What to do: Compute how many lines in the listing below hold the string "total", then state only the result.

Excerpted records:
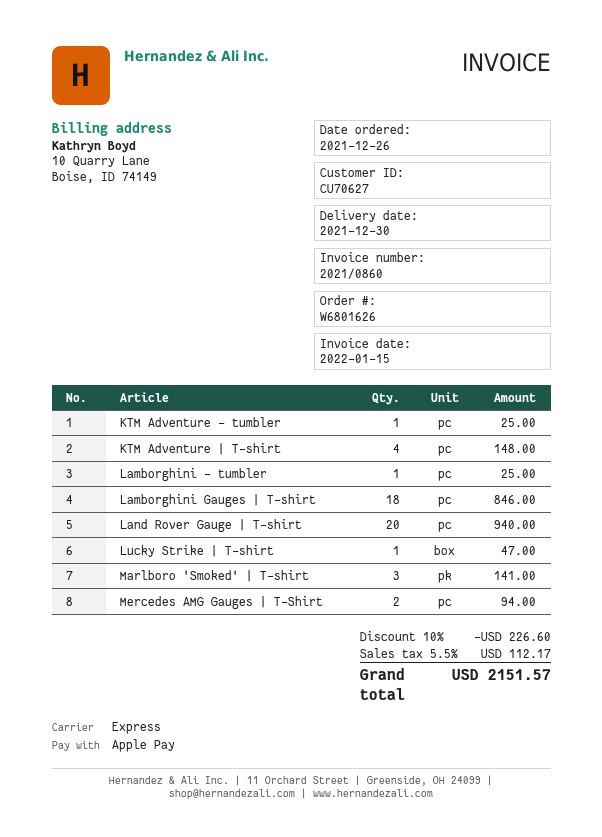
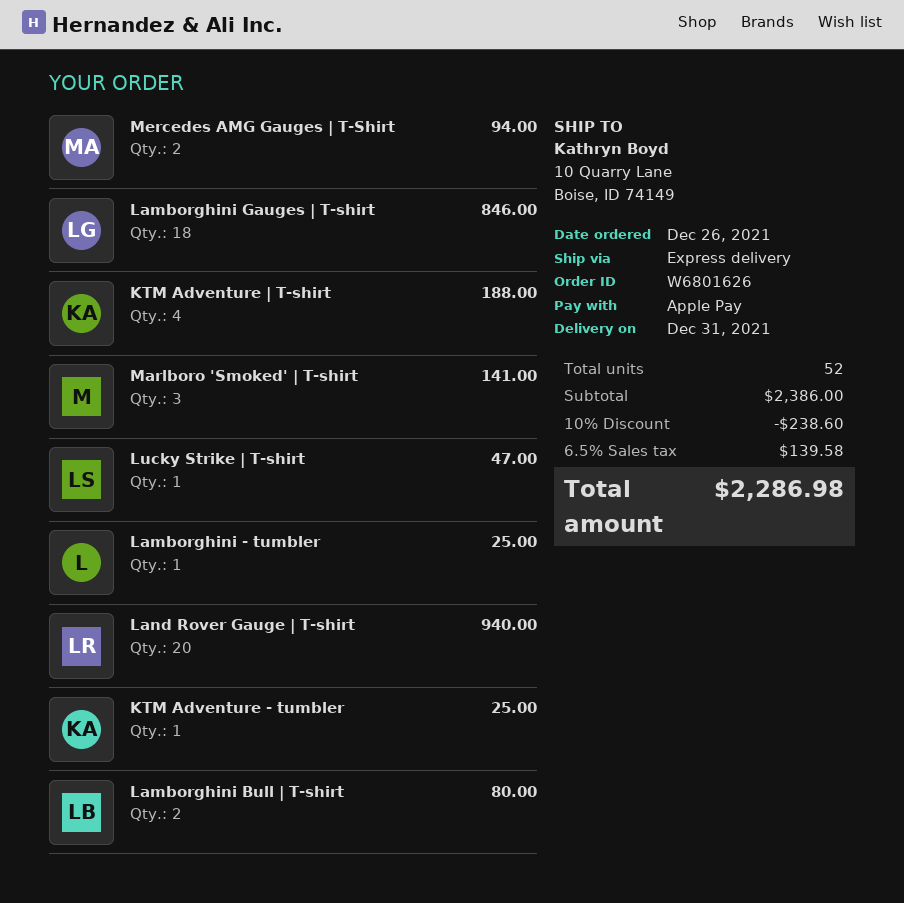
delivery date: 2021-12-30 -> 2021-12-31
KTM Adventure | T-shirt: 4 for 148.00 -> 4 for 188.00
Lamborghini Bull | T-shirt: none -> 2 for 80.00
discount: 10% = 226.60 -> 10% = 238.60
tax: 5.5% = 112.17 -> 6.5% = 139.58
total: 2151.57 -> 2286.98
--
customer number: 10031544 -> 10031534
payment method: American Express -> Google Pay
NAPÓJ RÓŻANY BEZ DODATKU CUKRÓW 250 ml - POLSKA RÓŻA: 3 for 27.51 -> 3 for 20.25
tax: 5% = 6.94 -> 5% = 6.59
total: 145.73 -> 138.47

Task answer: 2